Location – Murfreesboro, Tennesee.

Full Coverage: Links From All Over (Nov. 7, 2008)


[Daily Mail] God this is the worst article ever. Local idiot Liz Jones chimes in with over 1,000 miserable words about how every tattoo a woman wears is a “tramp stamp” (and not just those placed in the manner displayed on the comely young lass in the above photo), and how all these misguided starlets are just ripping each other off forever and ever, with regard to everything:

Yes, I am talking about tattoos, the most tasteless, tacky, tawdry, terrible plague to infect our nation since mad cow disease.

Ha ha oh right, this clown is from Britain, where everybody gets BSE all the time, probably because the cows are all tattoo sluts. Tattoos are definitely worse than bacteria prions that eat your goddamn brain.

It is nigh on impossible these days to find a young, famous, beautiful woman who has not got a tattoo.

A reasonable person may notice this trend and note that perhaps there has been a paradigm shift and that, hey, pretty girls like tattoos, so maybe they’re not this uglifying force that some have thought them to be. Alas.

Danish model Freja Beha Erichsen has 12, including the word ‘float’ on her throat, while English rose Lily Donaldson has just the one – words of nonsense about her family on the inside of her left wrist.

What we can take away from this is that Liz Jones does not have a family, because she buried them under her house, but if she did, she would surely not do something as stupid as get any “words of nonsense” about them tattooed on her body. She would not “feel” any “feelings” about them, or try to “remember” or “pay tribute” to them. Because she is nature’s most perfect, soulless killing machine.

Musicians have long adored tattoos: Janis Joplin had a floral tattoo bracelet, which has clearly inspired the tattoos sported by Joss Stone, who has garlands of flowers on her feet.

The words “clearly inspired” suggest a direct causal relationship. I’ve never listened to Joss Stone and probably could not pick her out of a line-up — is there any reason to believe that she got flower tattoos because Janis Joplin did first? Based on the nonsense that comprises the rest of this article, I’m going to guess no, and that in addition to being a sensationalist, Liz Jones is also a piss-poor logician.

What I hate most about all these celebrity tattoos is not just that they have spawned a rash of copycats the length and breadth of the nation, it is that tattoo wearers think that by writing on themselves, a la Angelina Jolie, they are somehow ‘alternative’, ‘deep’ and ‘profound’, that they have meaning in their lives.

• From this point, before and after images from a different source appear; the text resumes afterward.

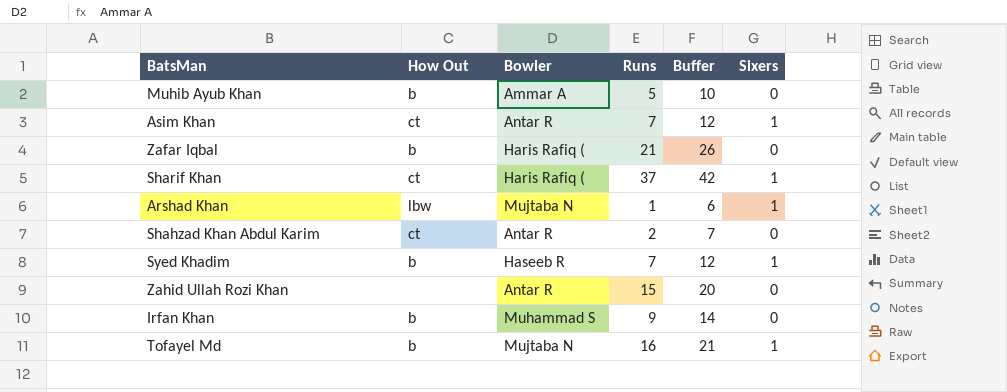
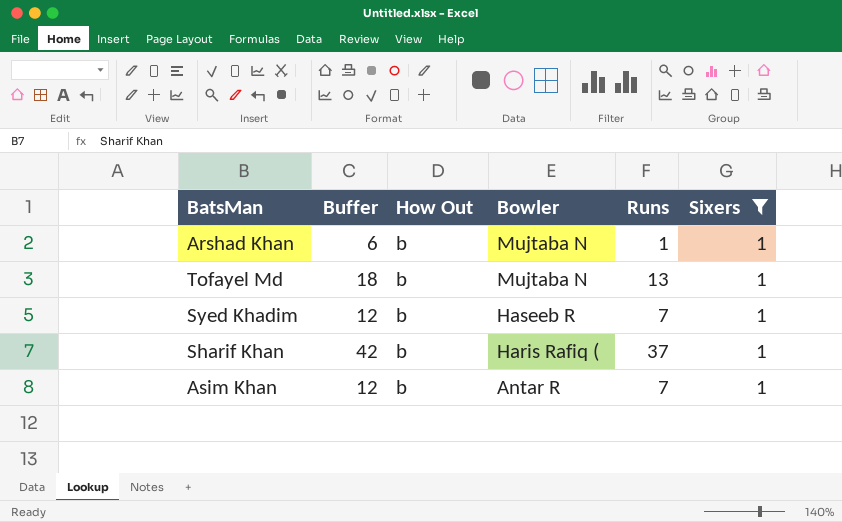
filter: none -> Sixers = 1
row order: none -> Bowler descending
column Buffer | position: 5 -> 2
Arshad Khan | How Out: lbw -> b
Tofayel Md | Buffer: 21 -> 18
Tofayel Md | Runs: 16 -> 13
Sharif Khan | How Out: ct -> b
Asim Khan | How Out: ct -> b

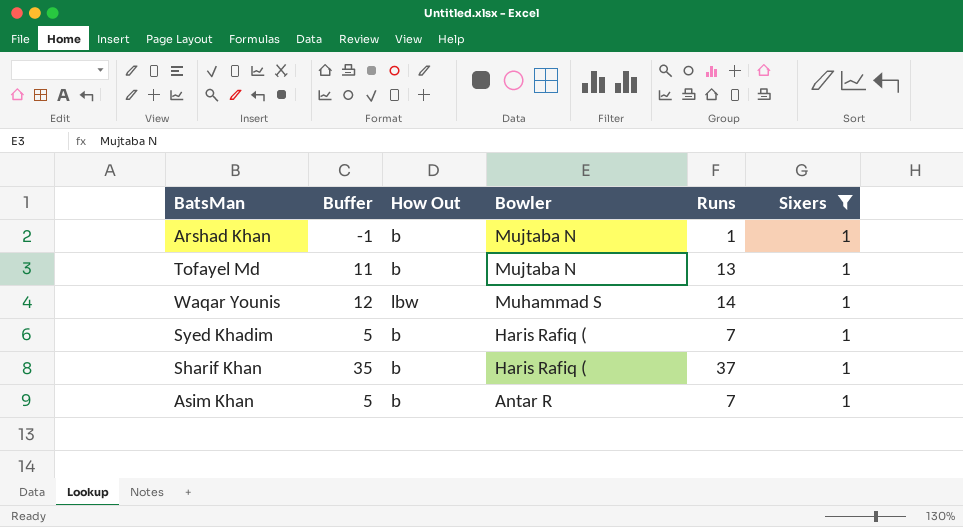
column Buffer | formula: [Runs] + 5 -> [Runs] - 2
row Waqar Younis: none -> 12 | lbw | Muhammad S | 14 | 1
Syed Khadim | Bowler: Haseeb R -> Haris Rafiq (

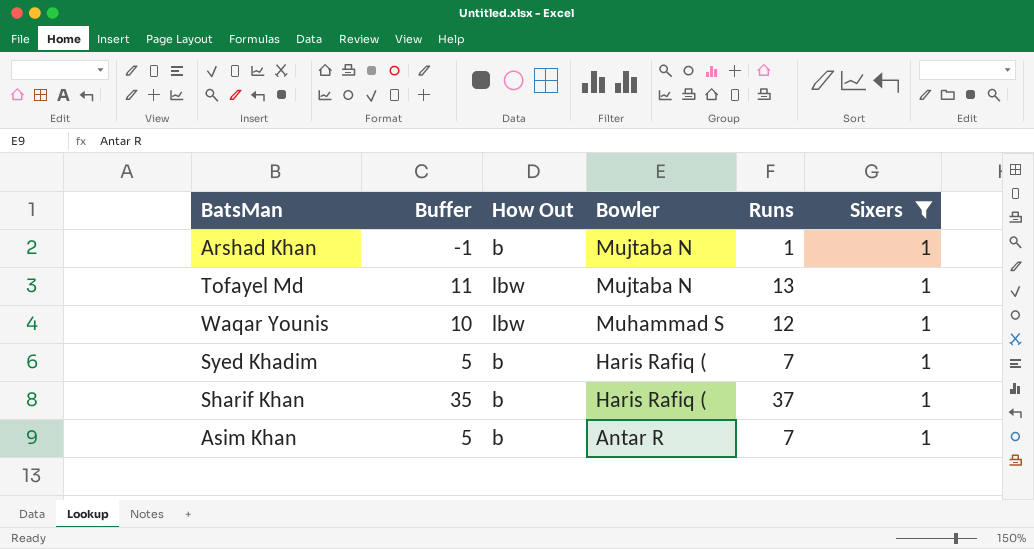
Tofayel Md | How Out: b -> lbw
Waqar Younis | Buffer: 12 -> 10
Waqar Younis | Runs: 14 -> 12

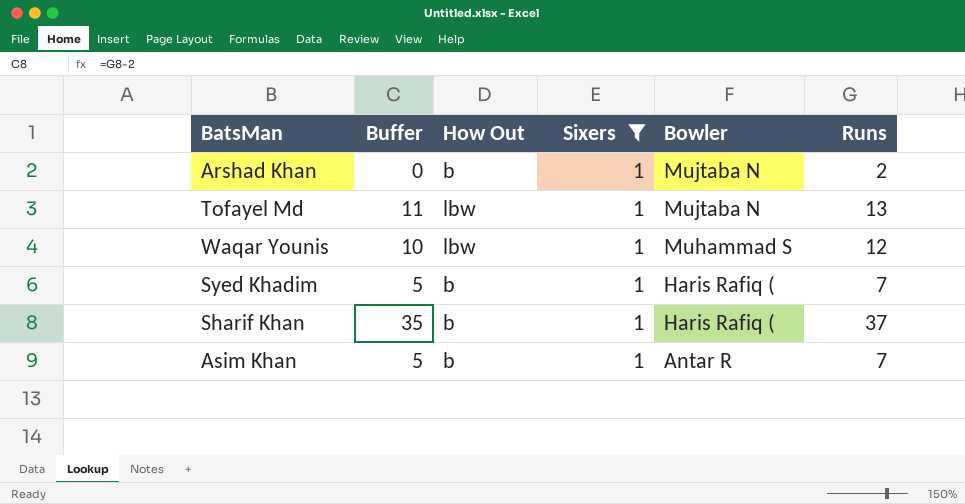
column Sixers | position: 6 -> 4
Arshad Khan | Buffer: -1 -> 0
Arshad Khan | Runs: 1 -> 2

Wow, she is still talking. I’ve skipped several hundred words already and this thing just keeps going. I feel like I’ve always been reading this.

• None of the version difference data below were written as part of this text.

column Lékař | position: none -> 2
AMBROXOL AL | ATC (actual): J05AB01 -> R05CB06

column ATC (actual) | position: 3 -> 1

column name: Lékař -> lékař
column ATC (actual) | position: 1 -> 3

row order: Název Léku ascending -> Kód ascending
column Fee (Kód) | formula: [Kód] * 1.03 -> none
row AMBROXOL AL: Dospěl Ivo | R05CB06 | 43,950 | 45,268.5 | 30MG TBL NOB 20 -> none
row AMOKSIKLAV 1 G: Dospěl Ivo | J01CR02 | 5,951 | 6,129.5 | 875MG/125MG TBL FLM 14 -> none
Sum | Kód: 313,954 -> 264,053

I particularly detest the tattooing of names of loved ones, a la Johnny Depp and his ‘Winona Forever’, or David Beckham and his tattoo of his son Brooklyn’s name. It is as if the person is trying to say: ‘I love my son/boyfriend/wife more than you love yours.’

Someone’s projecting!

When I mentioned this saddest incarnation of the tat to Helen Mirren, who has the Indian Lakesh symbol, meaning ‘whole woman’, inscribed just below the thumb on her left hand, she rolled her eyes. (Helen Mirren is, by the way, the only woman in her 60s I can think of who doesn’t look ridiculous sporting a tattoo).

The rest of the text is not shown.